RESULTS OF OPERATIONS

COMPARISON OF THE NINE MONTH PERIOD ENDED SEPTEMBER 30, 1997 WITH THE NINE
MONTH PERIOD ENDED SEPTEMBER 30, 1996.

Net revenues decreased $9.2 million, or 15.6%, to $49.8 million in 1997, from
$59.0 million in 1996, largely due to having less tractors in service.  During
the nine month period ended September 30, 1997, the Company decreased its
tractor fleet by 83 units.  Average revenue per tractor decreased 3.0% to
$97,970 in 1997 from $100,967 in 1996, largely due to having less revenue
producing tractors in service due to a shortage of drivers.  Competition for
drivers is intense within the trucking industry and the Company occasionally
experiences difficulty attracting and retaining qualified drivers and
owner-operators which results in the temporary idling of revenue equipment.

Total miles decreased 8.6 million, or 16.3%, to 44.2 million in 1997 from 52.8
million in 1996, largely due to having less tractors in service.  Average miles
per tractor decreased 3.6% to 87,058 miles in 1997 from 90,339 miles in 1996,
largely due to having less revenue producing tractors in service due to a
shortage of drivers.

The Company's operating ratio (operating expenses divided by operating
revenues) increased 0.3%, to 95.5% in 1997 from 95.2% in 1996, largely due to
having less revenue producing tractors in service due to a shortage of drivers.
Total operating expenses decreased $8.6 million, or 15.4%, to $47.5 million in
1997, compared to $56.1 million in 1996, largely due to having less tractors in
service.

Salaries, wages, and benefits decreased $2.0 million, or 10.2%, to $17.6
million in 1997 compared to $19.6 million in 1996, largely due to having less
personnel to service the fewer tractors in service, which more than offset
increases in overall compensation of drivers that were needed to enhance driver
recruitment and retention.

Fuel expenses decreased $1.3 million, or 13.6% to $8.4 million in 1997 compared
to $9.7 million in 1996, largely due to the decrease in the number of tractors
in service, which more than offset increased fuel prices.

Depreciation and amortization expense decreased $2.3 million, or 37.3%, to $3.8
million in 1997 compared to $6.1 million in 1996, largely due to having less
tractors in service, in accordance with the Company's strategic plan of selling
68 Polar tractors.

Insurance expense decreased $0.7 million, or 30.2% to $1.5 million in 1997
compared to $2.2 million in 1996, largely due to the decrease in the number of
tractors in service.

Litigation settlement expense in 1996 represents the provision for final
settlement of all outstanding litigation related to Polar's acquisition of PEI.

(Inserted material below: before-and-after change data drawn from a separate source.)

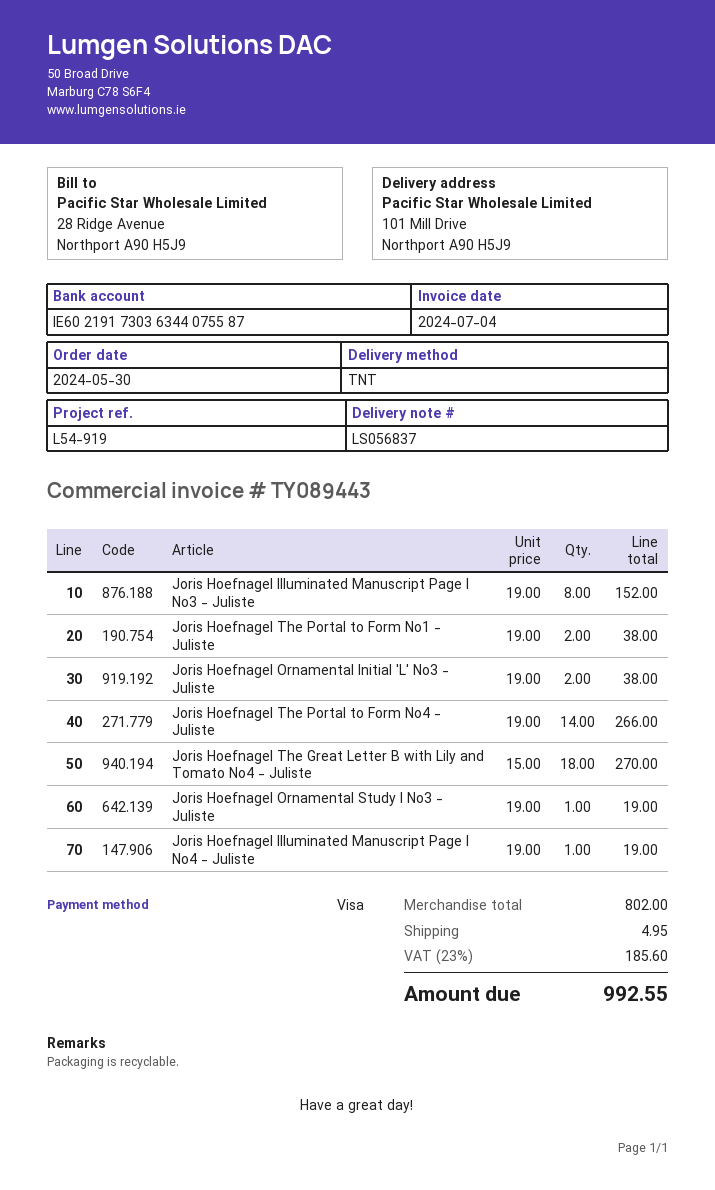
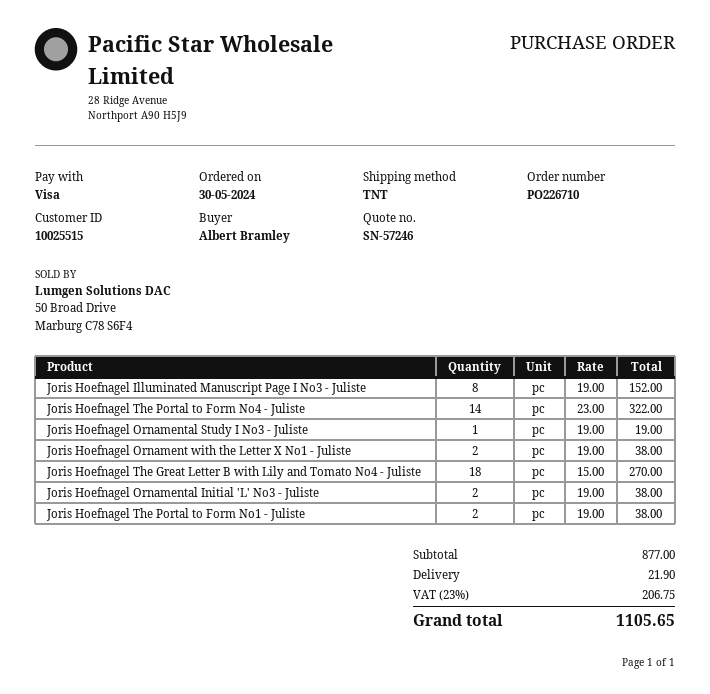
Joris Hoefnagel The Portal to Form No4 - Juliste: 14 x 19.00 = 266.00 -> 14 x 23.00 = 322.00
Joris Hoefnagel Illuminated Manuscript Page I No4 - Juliste: 1 x 19.00 = 19.00 -> none
Joris Hoefnagel Ornament with the Letter X No1 - Juliste: none -> 2 x 19.00 = 38.00
subtotal: 802.00 -> 877.00
shipping: 4.95 -> 21.90
tax: 23% = 185.60 -> 23% = 206.75
total: 992.55 -> 1105.65

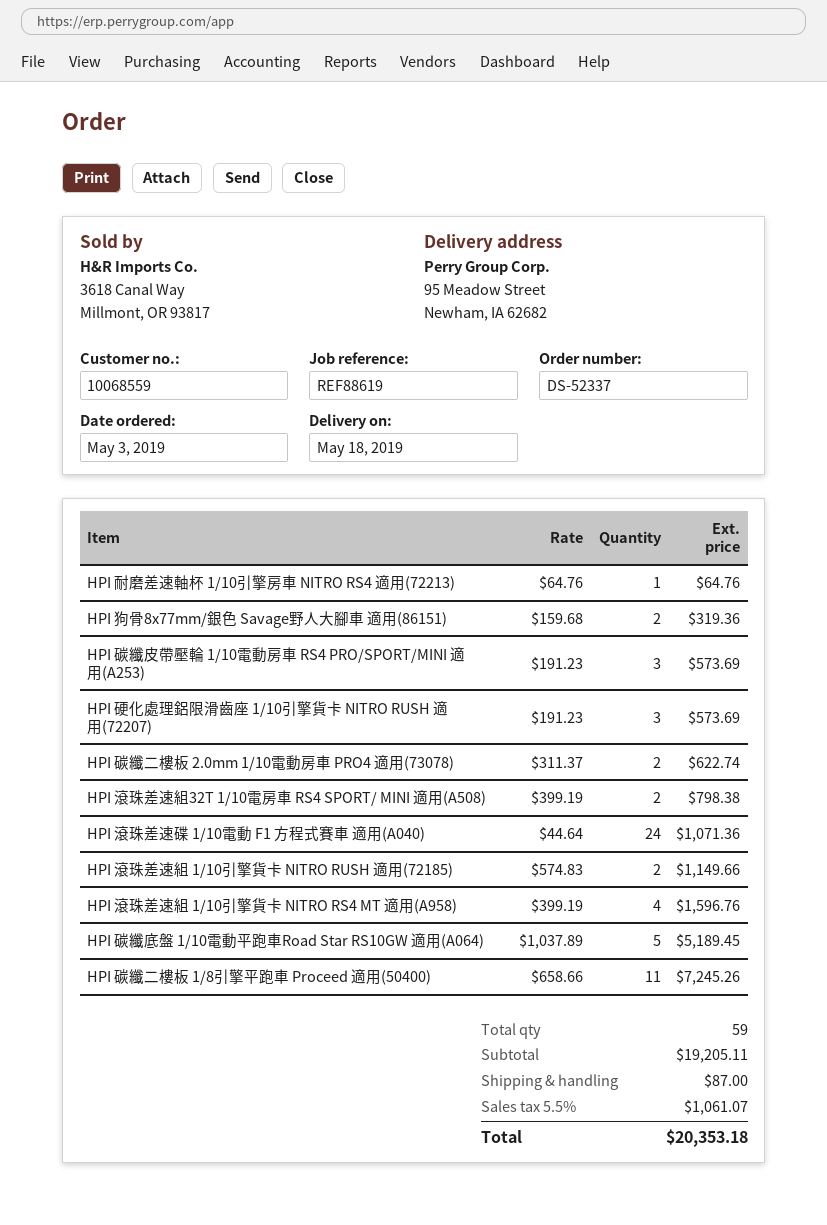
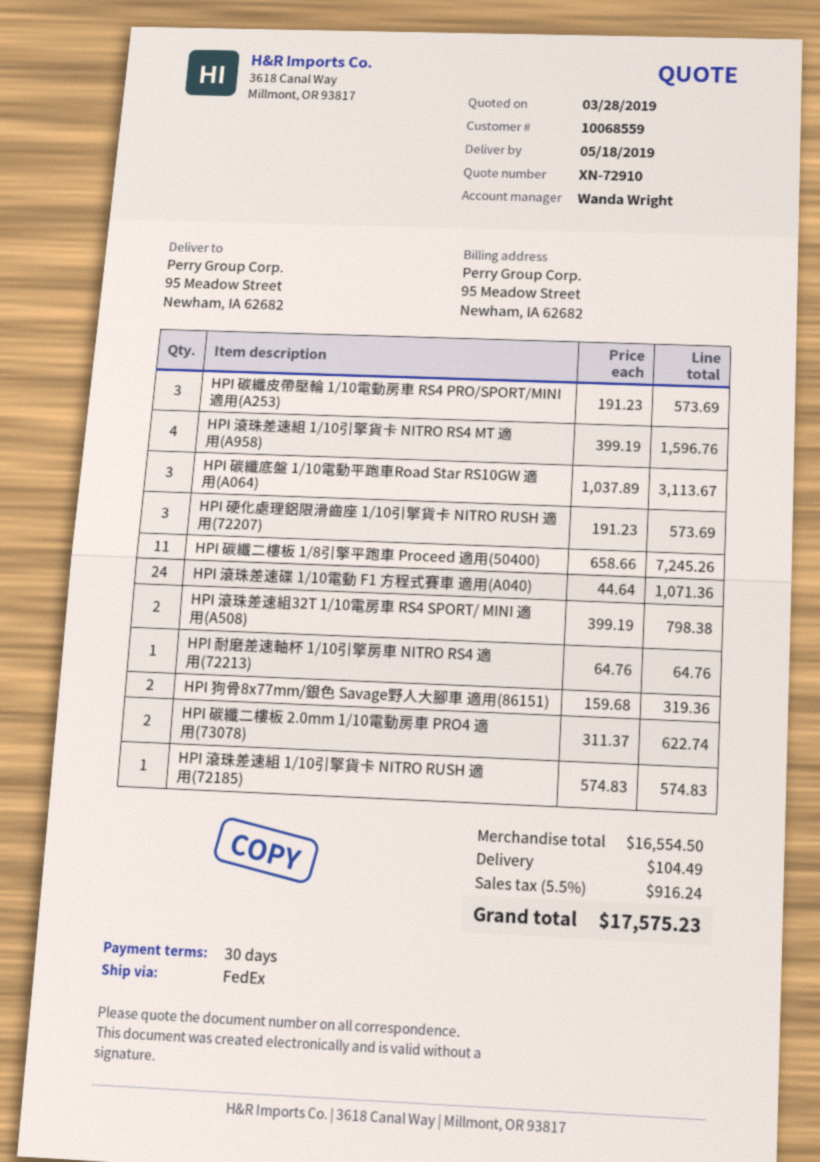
HPI 滾珠差速組 1/10引擎貨卡 NITRO RUSH 適用(72185): 2 x 574.83 = 1149.66 -> 1 x 574.83 = 574.83
HPI 碳纖底盤 1/10電動平跑車Road Star RS10GW 適用(A064): 5 x 1037.89 = 5189.45 -> 3 x 1037.89 = 3113.67
subtotal: 19205.11 -> 16554.50
shipping: 87.00 -> 104.49
tax: 5.5% = 1061.07 -> 5.5% = 916.24
total: 20353.18 -> 17575.23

Polar Express restructuring expense in 1996 represents severance payments to
terminated employees of Polar.

Interest expense decreased $0.9 million, or 35.1%, to $1.7 million in 1997
compared to $2.7 million in 1996, due to lower debt levels and a lower overall
interest rate.


                                      8


   9

COMPARISON OF THE THREE MONTH PERIOD ENDED SEPTEMBER 30, 1997 WITH THE THREE
MONTH PERIOD ENDED SEPTEMBER 30, 1996.

Net revenues decreased $4.2 million, or 21.2%, to $15.7 million in
1997, from $19.9 million in 1996, largely due to having less tractors in
service.  Average revenue per tractor decreased 5.8% to $31,890 in 1997 from
$33,869 in 1996, largely due to having less revenue-producing tractors in
service due to a shortage of drivers.  Competition for drivers is intense
within the trucking industry and the Company occasionally experiences
difficulty attracting and retaining qualified drivers and owner-operators which
results in the temporary idling of revenue equipment.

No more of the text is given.